Indeed, given that letting sleeping CPUs lie is generally a good policy, one might wonder why this behavior is optional at all. The answer is that it increases the cost of moving into and out of the idle state, (very) slightly increasing the time it takes to get an idle CPU back to work. That cost may be considered excessive in highly latency-sensitive environments. For everybody else, disabling the timer tick for idle CPUs is almost certainly the right thing to do; for battery-powered systems that is doubly true.

The next step — disabling the tick for non-idle processors — is a lot more work with a smaller reward, so it is not surprising that it has taken a while to come about. Frederic Weisbecker finally took up the challenge in 2010; after a lot of changes and help by others (Paul McKenney made some significant RCU changes, for example), this work has been pulled into the 3.10 kernel.

In 3.10, the CONFIG_NO_HZ option has been replaced by a three-way choice:

  • CONFIG_HZ_PERIODIC is the old-style mode wherein the timer tick runs at all times.
  • CONFIG_NO_HZ_IDLE (the default setting) will cause the tick to be disabled at idle, the way setting CONFIG_NO_HZ did in earlier kernels.
  • CONFIG_NO_HZ_FULL will enable the "full" tickless mode.

The build-system code has been set up so that "make oldconfig" on 3.10 should yield a configuration that matches the previous setting of CONFIG_NO_HZ with no intervention required. Full tickless mode defaults to off; selecting that mode will enable tasks to run without the timer tick, but there are a number of things to be aware of.

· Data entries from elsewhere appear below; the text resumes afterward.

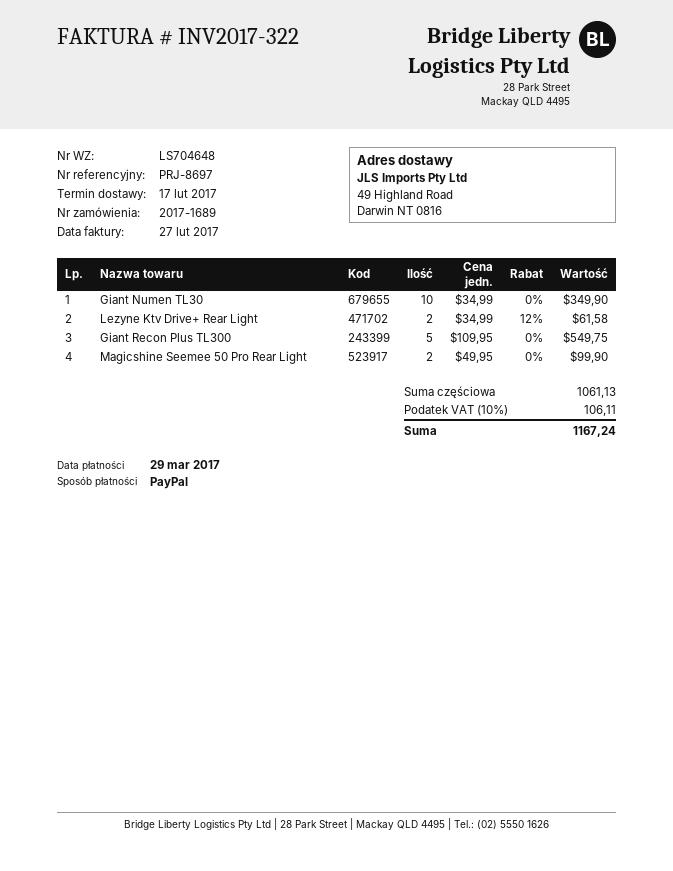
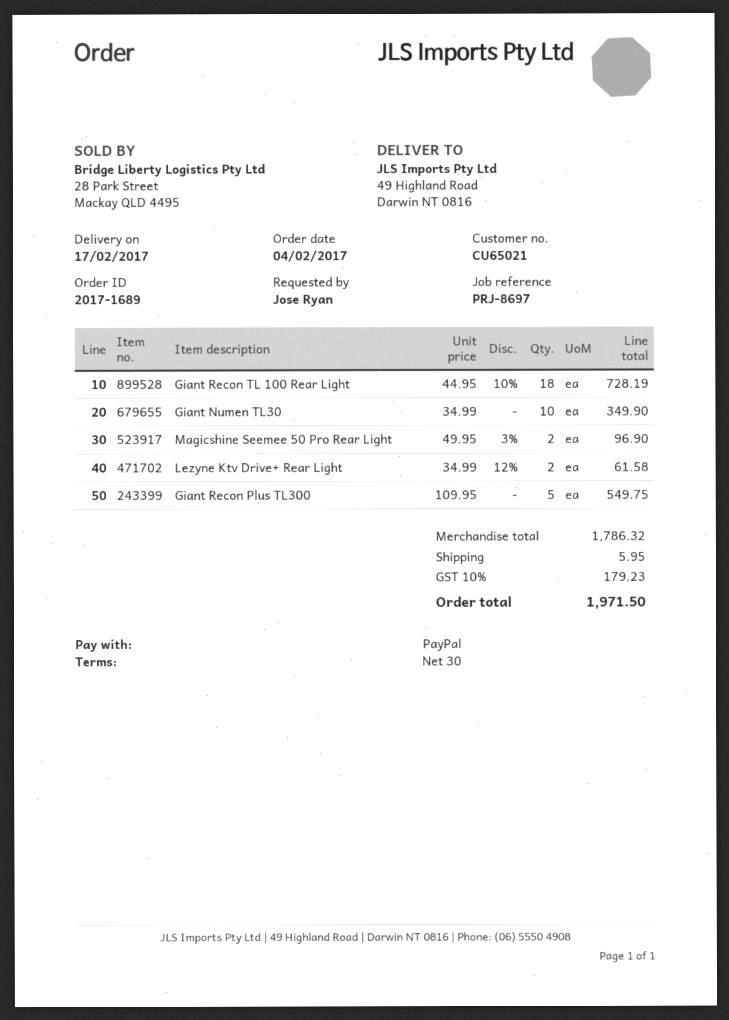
Magicshine Seemee 50 Pro Rear Light: 2 x 49.95 = 99.90 -> 2 x 49.95 - 3% = 96.90
Giant Recon TL 100 Rear Light: none -> 18 x 44.95 - 10% = 728.19
subtotal: 1061.13 -> 1786.32
shipping: none -> 5.95
tax: 10% = 106.11 -> 10% = 179.23
total: 1167.24 -> 1971.50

Among those are the requirement that the CPUs available for running without a timer tick must be designated at boot time using the nohz_full= command-line parameter. The boot CPU cannot run in this mode — at least one CPU needs to continue to receive interrupts and do the necessary housekeeping. The CONFIG_NO_HZ_FULL_ALL configuration option causes all CPUs (other than the boot CPU) to run in the full tickless mode by default; it can still be overridden with nohz_full=, though. The set of full tickless CPUs cannot be changed after boot; the amount of work required to make that possible would be large, and there does not seem to be a pressing need for this ability.

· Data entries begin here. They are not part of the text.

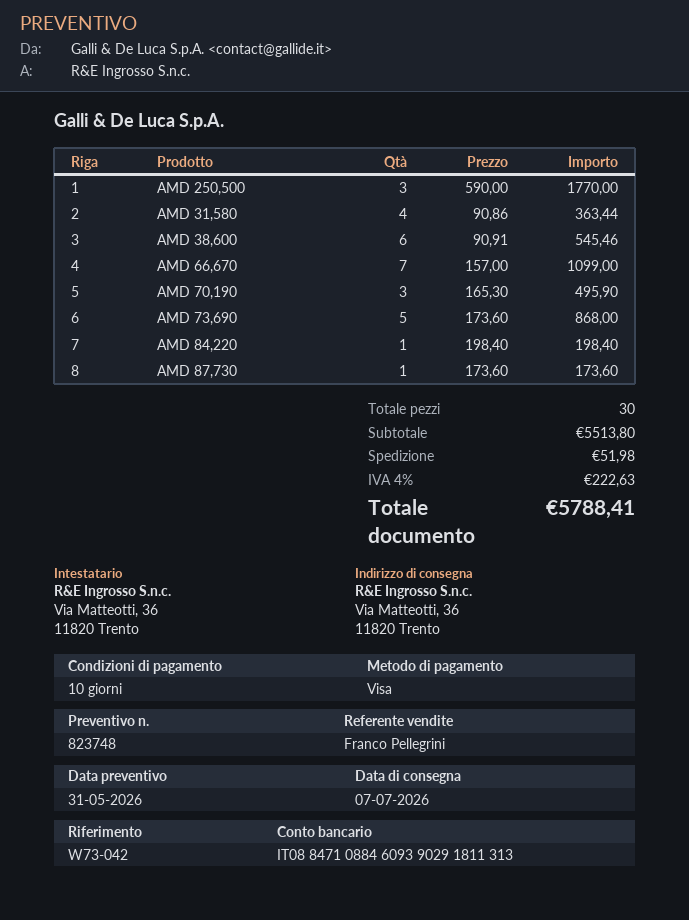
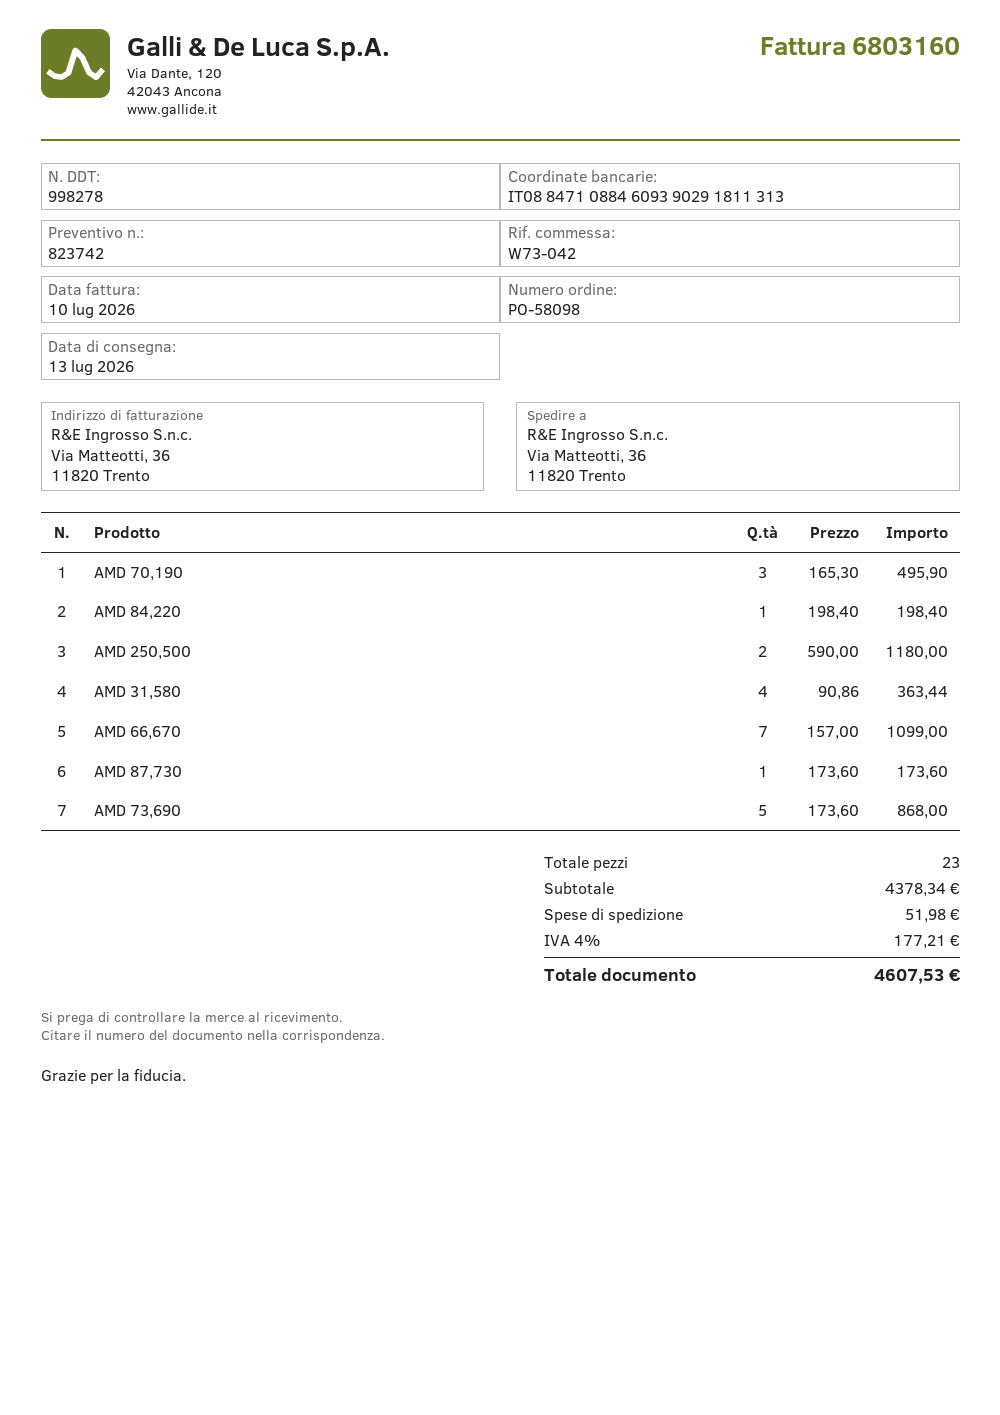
quote number: 823748 -> 823742
delivery date: 2026-07-07 -> 2026-07-13
AMD 250,500: 3 x 590.00 = 1770.00 -> 2 x 590.00 = 1180.00
AMD 38,600: 6 x 90.91 = 545.46 -> none
total quantity: 30 -> 23
subtotal: 5513.80 -> 4378.34
tax: 4% = 222.63 -> 4% = 177.21
total: 5788.41 -> 4607.53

Even then, a running CPU will only disable the timer tick if there is a single runnable process on that CPU. As soon as a second process appears, the tick is needed so that the scheduler can make the necessary time-slice decisions. And even with a single runnable process, it is not technically tickless, since the timer tick still needs to happen at least once per second to keep the scheduler happy. But dropping from as high as 1000Hz to 1Hz is obviously a significant improvement. Response-time jitter due to timer interrupts will be nearly eliminated, and, according to Ingo Molnar, as much as 1% of the CPU's time will be saved.

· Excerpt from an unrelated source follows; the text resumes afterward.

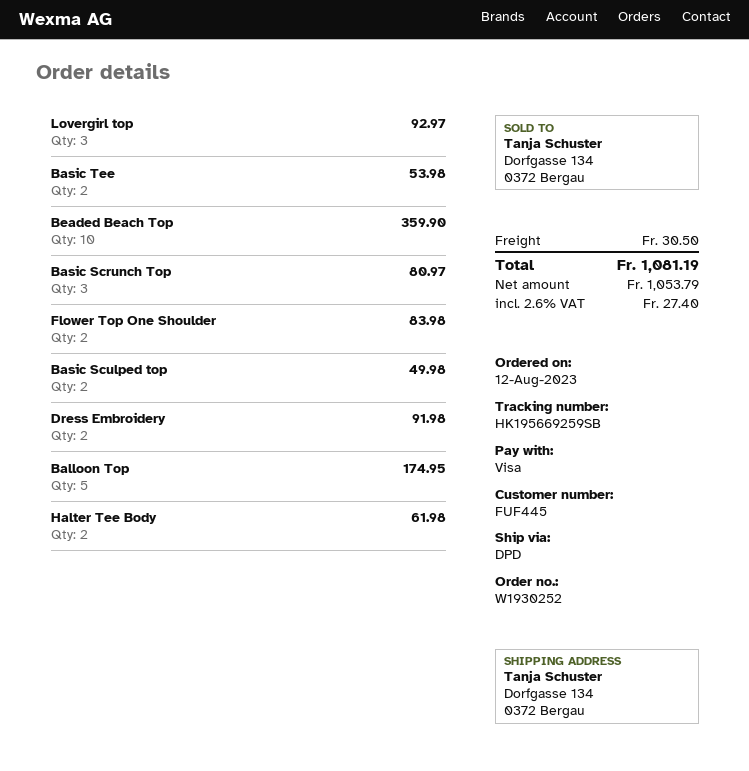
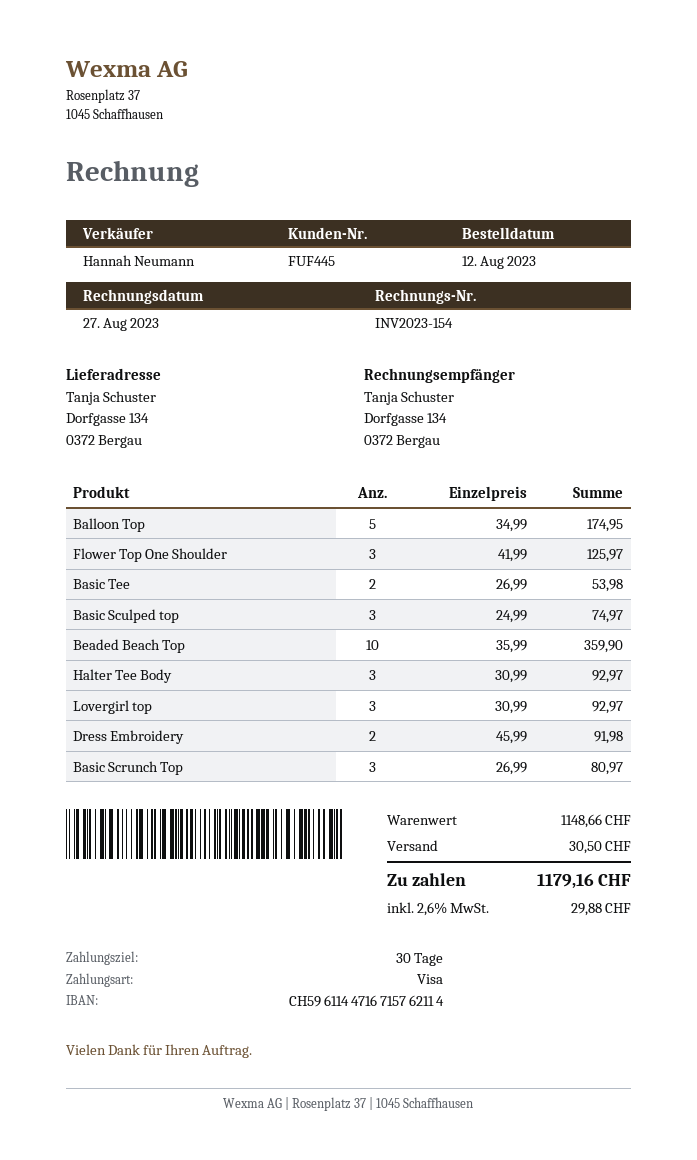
Flower Top One Shoulder: 2 for 83.98 -> 3 for 125.97
Basic Sculped top: 2 for 49.98 -> 3 for 74.97
Halter Tee Body: 2 for 61.98 -> 3 for 92.97
tax: 2.6% = 27.40 -> 2.6% = 29.88
total: 1081.19 -> 1179.16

There are workloads out there that will benefit significantly from those improvements. High-performance computing (HPC) and realtime are obvious candidates; in both cases, dedicating a CPU to a single task is a fairly common tactic already. But, in an era where even phones have quad-core processors, having a single runnable process on a given CPU is not an uncommon situation.

There are a lot more details to making full tickless operation work properly; setting up a system to use this feature requires a fair amount of fiddling at this time. At a minimum, the administrator should make extensive use of CPU affinities to keep unwanted processes (including kernel threads) off the relevant processors. Some RCU configuration is required as well; see Documentation/timers/NO_HZ.txt for lots of details on the various options.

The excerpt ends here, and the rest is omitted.